Privacy-Preserving Model Transcription with Differentially Private Synthetic Distillation
Bochao Liu, Shiming Ge, Pengju Wang, Shikun Li, Tongliang Liu
TL;DR
The work tackles privacy leakage in deployed models by introducing DPSD, a data-free, DP-guaranteed method to transcribe a private-data-trained teacher into a privacy-preserving student via a trainable generator. It creates a unified competitive-cooperative framework with three players, enabling synthetic data generation, DP-informed annotation, and adversarial generator updates to closely match private data distribution while protecting data and labels. The authors provide formal privacy proofs for data- and label-sensitive settings and analyze convergence, complemented by extensive experiments across 8 datasets and 26 baselines, showing state-of-the-art performance under various privacy budgets and even in federated settings. The approach offers a practical pathway for deploying high-accuracy models with privacy guarantees, and the results highlight a favorable privacy-utility tradeoff, though high-dimensional data pose ongoing challenges and invite improvements with newer generators.
Abstract
While many deep learning models trained on private datasets have been deployed in various practical tasks, they may pose a privacy leakage risk as attackers could recover informative data or label knowledge from models. In this work, we present \emph{privacy-preserving model transcription}, a data-free model-to-model conversion solution to facilitate model deployment with a privacy guarantee.

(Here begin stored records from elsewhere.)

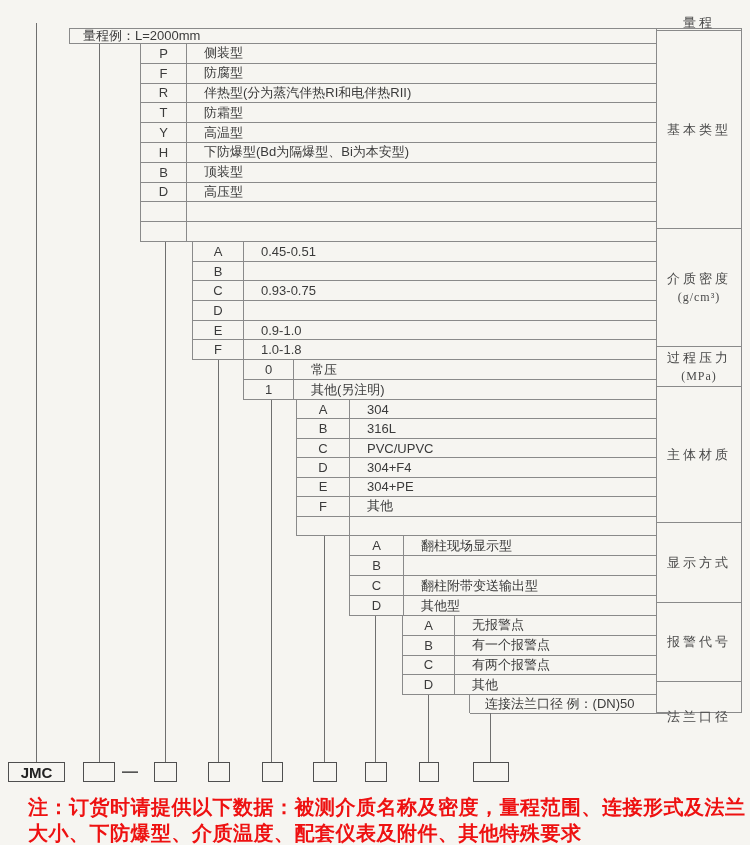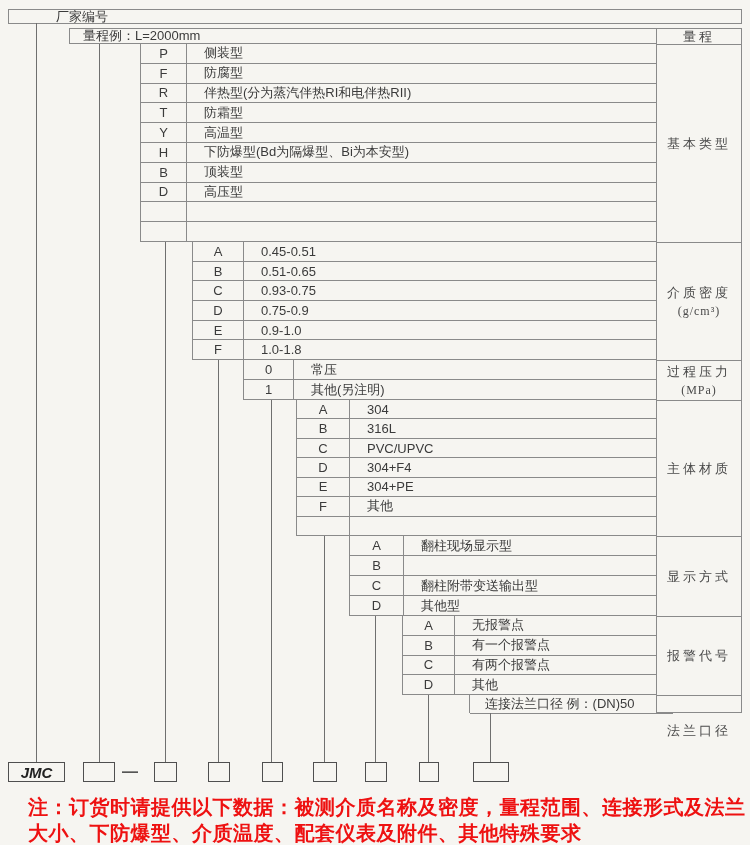--- a/index.html
+++ b/index.html
@@ -62,21 +62,21 @@
     letter-spacing:3px;
   }
   .lbl:last-child{border-bottom:none;}
   .lbl .sub{letter-spacing:1px;font-size:12px;margin-top:2px;}
   
   .vline{width:1px;background:var(--conn);}
   
   .bbox{
     border:1px solid var(--boxb);
     background:var(--bg);
-    display:flex;align-items:center;justify-content:center;font-style:italic;
+    display:flex;align-items:center;justify-content:center;
   }
   #jmc-box{font-size:15px;font-weight:bold;color:#222;}
   #dash{
     display:flex;align-items:center;justify-content:center;
     font-size:16px;font-weight:bold;color:#555;
   }
   
   #note{
     color:var(--red);
     font-weight:bold;
@@ -85,29 +85,26 @@
     letter-spacing:0.5px;
     white-space:nowrap;
     margin-left:20px;
   }
 </style>
 </head>
 <body>
 
 <div id="stage">
 
-  <div class="abs hdr-box" style="left:8px;top:9px;width:734px;height:15px;padding-left:47px;">
-    <span>厂家编号</span>
-  </div>
 
   <div class="abs hdr-box" style="left:69px;top:28px;width:588px;height:16px;padding-left:13px;border-right:none;">
     <span>量程例：L=2000mm</span>
   </div>
 
-  <div id="label-col" class="abs" style="left:656px;top:28px;width:86px;height:685px;">
+  <div id="label-col" class="abs" style="left:656px;top:28px;width:86px;height:685px;justify-content:center;">
     <div class="lbl" style="height:15px;flex:none;">
       <span>量程</span>
     </div>
     <div class="lbl" style="height:197px;flex:none;">
       <span>基本类型</span>
     </div>
     <div class="lbl" style="height:117px;flex:none;">
       <span>介质密度</span>
       <span class="sub">(g/cm³)</span>
     </div>
@@ -172,29 +169,27 @@
       </div>
   </div>
 
   <div class="sec abs" style="left:192px;top:242px;width:465px;height:118px;">
     <div class="row">
         <div class="code" style="width:50px;">A</div>
         <div class="desc">0.45-0.51</div>
       </div>
     <div class="row">
         <div class="code" style="width:50px;">B</div>
-        <div class="desc">0.51-0.65</div>
       </div>
     <div class="row">
         <div class="code" style="width:50px;">C</div>
         <div class="desc">0.93-0.75</div>
       </div>
     <div class="row">
         <div class="code" style="width:50px;">D</div>
-        <div class="desc">0.75-0.9</div>
       </div>
     <div class="row">
         <div class="code" style="width:50px;">E</div>
         <div class="desc">0.9-1.0</div>
       </div>
     <div class="row">
         <div class="code" style="width:50px;">F</div>
         <div class="desc">1.0-1.8</div>
       </div>
   </div>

To this end, we propose a cooperative-competitive learning approach termed \emph{differentially private synthetic distillation} that learns to convert a pretrained model (teacher) into its privacy-preserving counterpart (student) via a trainable generator without access to private data. The learning collaborates with three players in a unified framework and performs alternate optimization: i)~the generator is learned to generate synthetic data, ii)~the teacher and student accept the synthetic data and compute differential private labels by flexible data or label noisy perturbation, and iii)~the student is updated with noisy labels and the generator is updated by taking the student as a discriminator for adversarial training. We theoretically prove that our approach can guarantee differential privacy and convergence. The transcribed student has good performance and privacy protection, while the resulting generator can generate private synthetic data for downstream tasks. Extensive experiments clearly demonstrate that our approach outperforms 26 state-of-the-arts.